• **WORK REQUIRED**
Where the records below show the word "your" in a line, please copy that line.

*** EXERCISE INPUT ***

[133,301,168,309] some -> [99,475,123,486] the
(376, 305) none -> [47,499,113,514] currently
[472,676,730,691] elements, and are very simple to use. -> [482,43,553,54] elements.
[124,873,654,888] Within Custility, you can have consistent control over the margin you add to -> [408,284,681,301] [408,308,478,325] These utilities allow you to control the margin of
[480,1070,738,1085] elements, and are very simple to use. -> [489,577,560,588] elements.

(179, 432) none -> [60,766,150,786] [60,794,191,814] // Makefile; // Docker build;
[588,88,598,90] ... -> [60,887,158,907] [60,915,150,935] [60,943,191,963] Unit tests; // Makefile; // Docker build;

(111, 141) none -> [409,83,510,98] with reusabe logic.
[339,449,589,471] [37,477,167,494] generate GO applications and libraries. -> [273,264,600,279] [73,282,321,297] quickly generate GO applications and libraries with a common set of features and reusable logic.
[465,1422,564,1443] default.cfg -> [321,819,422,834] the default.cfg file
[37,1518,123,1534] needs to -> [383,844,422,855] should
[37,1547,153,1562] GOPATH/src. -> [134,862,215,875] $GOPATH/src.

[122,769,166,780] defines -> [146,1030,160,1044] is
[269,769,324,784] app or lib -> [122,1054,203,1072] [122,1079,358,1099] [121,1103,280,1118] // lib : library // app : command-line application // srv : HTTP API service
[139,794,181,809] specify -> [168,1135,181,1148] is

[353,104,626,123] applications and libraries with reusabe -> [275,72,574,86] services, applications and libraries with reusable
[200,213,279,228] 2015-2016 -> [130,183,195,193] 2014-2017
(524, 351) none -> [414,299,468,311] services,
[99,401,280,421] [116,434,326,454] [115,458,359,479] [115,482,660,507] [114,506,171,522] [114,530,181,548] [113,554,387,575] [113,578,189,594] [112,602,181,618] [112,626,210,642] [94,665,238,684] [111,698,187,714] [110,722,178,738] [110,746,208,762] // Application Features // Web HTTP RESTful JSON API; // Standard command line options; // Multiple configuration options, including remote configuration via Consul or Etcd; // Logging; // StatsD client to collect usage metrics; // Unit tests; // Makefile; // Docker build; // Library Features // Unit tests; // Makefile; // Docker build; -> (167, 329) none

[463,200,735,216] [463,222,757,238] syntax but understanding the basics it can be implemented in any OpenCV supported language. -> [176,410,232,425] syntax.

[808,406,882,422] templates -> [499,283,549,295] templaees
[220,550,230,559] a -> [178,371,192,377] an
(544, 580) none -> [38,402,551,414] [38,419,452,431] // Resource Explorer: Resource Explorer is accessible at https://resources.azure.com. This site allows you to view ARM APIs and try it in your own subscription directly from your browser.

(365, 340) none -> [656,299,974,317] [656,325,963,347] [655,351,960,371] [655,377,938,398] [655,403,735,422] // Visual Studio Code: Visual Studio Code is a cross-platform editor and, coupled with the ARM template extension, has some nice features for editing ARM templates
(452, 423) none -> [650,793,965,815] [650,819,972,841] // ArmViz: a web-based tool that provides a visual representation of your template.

*** End of EXERCISE INPUT ***

• **RESPONSE AREA**
(544, 580) none -> [38,402,551,414] [38,419,452,431] // Resource Explorer: Resource Explorer is accessible at https://resources.azure.com. This site allows you to view ARM APIs and try it in your own subscription directly from your browser.
(452, 423) none -> [650,793,965,815] [650,819,972,841] // ArmViz: a web-based tool that provides a visual representation of your template.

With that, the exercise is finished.